PROVIDED RECORDS
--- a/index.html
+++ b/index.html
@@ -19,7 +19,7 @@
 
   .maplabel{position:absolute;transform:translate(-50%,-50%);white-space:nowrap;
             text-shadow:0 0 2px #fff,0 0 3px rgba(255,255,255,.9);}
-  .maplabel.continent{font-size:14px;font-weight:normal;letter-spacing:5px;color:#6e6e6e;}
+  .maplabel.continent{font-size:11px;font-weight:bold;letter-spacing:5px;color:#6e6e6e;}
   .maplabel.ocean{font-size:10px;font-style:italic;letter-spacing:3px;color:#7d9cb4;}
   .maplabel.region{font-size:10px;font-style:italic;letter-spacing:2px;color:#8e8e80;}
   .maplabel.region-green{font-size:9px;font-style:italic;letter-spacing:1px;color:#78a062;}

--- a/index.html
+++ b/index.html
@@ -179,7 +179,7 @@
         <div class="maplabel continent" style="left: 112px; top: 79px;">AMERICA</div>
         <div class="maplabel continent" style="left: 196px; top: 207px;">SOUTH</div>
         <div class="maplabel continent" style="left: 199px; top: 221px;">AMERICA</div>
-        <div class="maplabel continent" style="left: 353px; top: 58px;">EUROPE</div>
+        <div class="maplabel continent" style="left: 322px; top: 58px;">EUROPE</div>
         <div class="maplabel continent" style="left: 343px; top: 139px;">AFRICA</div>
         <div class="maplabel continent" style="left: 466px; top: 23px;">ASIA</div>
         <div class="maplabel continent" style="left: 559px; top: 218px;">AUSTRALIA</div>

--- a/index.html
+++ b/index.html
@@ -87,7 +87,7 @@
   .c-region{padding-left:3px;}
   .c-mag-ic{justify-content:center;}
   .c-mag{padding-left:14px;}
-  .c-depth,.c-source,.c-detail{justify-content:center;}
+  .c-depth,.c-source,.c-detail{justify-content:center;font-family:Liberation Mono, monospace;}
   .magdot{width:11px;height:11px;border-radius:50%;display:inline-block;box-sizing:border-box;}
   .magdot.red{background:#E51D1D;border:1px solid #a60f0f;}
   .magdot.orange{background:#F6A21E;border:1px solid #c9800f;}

INSTRUCTIONS TO FOLLOW
Based on the records above, count the lines in which "justify" occurs and provide only the number.

EXERCISE RESPONSE
3